Ce débat offre notamment l'occasion à la fois d'expliquer ce que cela recouvre sur les plans scientifique et technique, et d'illustrer à travers des applications concrètes très diverses l'étendue possible des applications.

Question de RUPP Michaëlle-  67000 STRASBOURG - le 19/10/2009
Jusqu'à quelles dimensions la nanotechnologie est-elle encore précise pour le moment ? La miniaturisation se poursuivra-t-elle jusqu'au niveau cellulaire ? Où même de l'ADN ?

Réponse le  20/10/2009

Les nanotechnologies concernent des objets de taille nanométrique (le milliardième de mètre: nm), dont les dimensions sont comprises entre 1 et 100 nm. A ces échelles, les molécules telles que l'ADN sont géantes puisque lorsqu'elles sont étirées elles peuvent mesurer plusieurs cm. De même, la plupart des cellules sont beaucoup plus grandes.

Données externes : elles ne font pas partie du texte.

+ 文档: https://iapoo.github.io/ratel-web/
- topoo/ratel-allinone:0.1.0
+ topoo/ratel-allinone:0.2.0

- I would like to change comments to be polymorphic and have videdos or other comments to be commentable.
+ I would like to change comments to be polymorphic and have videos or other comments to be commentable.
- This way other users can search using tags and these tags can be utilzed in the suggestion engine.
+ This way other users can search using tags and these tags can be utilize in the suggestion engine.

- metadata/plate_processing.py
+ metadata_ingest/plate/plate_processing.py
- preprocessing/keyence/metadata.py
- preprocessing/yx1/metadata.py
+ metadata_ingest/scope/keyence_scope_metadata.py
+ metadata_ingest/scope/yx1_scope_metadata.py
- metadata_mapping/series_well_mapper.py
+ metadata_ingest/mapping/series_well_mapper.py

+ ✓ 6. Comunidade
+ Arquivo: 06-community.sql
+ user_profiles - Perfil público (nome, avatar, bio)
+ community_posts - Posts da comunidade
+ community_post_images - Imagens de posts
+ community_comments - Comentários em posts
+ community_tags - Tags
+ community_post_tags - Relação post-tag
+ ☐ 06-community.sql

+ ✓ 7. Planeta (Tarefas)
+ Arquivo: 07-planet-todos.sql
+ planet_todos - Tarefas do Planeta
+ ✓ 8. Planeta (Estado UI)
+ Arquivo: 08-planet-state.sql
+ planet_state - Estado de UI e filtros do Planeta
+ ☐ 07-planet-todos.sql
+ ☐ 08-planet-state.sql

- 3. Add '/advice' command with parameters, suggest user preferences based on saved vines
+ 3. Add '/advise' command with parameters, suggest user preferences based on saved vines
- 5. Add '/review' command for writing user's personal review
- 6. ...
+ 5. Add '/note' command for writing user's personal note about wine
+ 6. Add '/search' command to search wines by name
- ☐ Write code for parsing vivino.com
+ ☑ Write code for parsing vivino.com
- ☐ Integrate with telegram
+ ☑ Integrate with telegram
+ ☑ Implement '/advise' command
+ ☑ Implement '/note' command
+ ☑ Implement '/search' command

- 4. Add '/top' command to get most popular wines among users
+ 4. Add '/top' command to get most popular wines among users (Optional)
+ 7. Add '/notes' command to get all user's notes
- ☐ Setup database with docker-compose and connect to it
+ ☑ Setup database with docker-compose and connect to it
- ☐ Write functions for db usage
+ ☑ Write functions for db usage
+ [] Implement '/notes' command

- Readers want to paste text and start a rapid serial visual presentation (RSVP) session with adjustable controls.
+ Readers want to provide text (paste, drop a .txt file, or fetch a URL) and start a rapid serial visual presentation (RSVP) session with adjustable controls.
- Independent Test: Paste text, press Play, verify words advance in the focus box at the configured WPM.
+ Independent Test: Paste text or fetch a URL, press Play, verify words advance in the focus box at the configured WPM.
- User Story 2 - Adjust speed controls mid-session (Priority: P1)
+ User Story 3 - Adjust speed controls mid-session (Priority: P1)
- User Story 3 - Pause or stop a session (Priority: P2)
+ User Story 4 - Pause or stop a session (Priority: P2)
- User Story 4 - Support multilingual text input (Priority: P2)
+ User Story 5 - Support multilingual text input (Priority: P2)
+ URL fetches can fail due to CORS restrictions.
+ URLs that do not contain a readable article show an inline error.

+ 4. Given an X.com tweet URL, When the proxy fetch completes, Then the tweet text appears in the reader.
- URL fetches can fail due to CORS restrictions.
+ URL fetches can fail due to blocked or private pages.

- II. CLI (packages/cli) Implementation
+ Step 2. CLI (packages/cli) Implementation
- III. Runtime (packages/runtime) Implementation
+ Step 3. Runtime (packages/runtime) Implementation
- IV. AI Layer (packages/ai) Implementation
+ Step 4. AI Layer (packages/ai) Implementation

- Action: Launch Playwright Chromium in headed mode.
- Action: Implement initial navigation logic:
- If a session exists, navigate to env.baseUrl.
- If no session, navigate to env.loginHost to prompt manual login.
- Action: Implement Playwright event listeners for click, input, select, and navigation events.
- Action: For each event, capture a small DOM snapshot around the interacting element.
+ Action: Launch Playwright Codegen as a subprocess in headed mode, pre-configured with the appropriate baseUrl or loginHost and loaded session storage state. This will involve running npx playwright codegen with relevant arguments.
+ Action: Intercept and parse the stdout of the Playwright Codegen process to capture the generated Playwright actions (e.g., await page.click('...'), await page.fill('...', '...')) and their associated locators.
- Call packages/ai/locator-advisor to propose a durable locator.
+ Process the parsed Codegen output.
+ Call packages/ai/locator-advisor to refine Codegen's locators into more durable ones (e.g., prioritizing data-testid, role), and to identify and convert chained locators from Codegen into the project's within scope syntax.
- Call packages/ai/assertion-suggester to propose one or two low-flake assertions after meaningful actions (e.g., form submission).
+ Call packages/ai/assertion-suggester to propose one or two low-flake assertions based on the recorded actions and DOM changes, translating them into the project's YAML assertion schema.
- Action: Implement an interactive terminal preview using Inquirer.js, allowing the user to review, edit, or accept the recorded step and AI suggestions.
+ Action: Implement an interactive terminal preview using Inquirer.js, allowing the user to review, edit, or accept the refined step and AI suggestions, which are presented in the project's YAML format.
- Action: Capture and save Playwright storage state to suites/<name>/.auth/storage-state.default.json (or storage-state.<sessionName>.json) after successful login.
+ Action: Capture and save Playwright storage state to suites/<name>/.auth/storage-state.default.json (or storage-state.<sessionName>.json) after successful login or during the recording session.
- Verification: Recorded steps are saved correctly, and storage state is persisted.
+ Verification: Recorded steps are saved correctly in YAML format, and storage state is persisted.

Un des intérêts des nanotechnologies est la manipulation des atomes individuels, et donc la possibilité d'assembler des machines moléculaires atome par atome. Elles permettent également d'explorer les processus biologiques à l'oeuvre dans les cellules ou de décrire la structure fine de l'ADN.


Un des autres avantages des nanotechnologies réside dans la possibilité de doter des nanoparticules de molécules actives afin de réaliser des nanomédicaments mieux ciblés.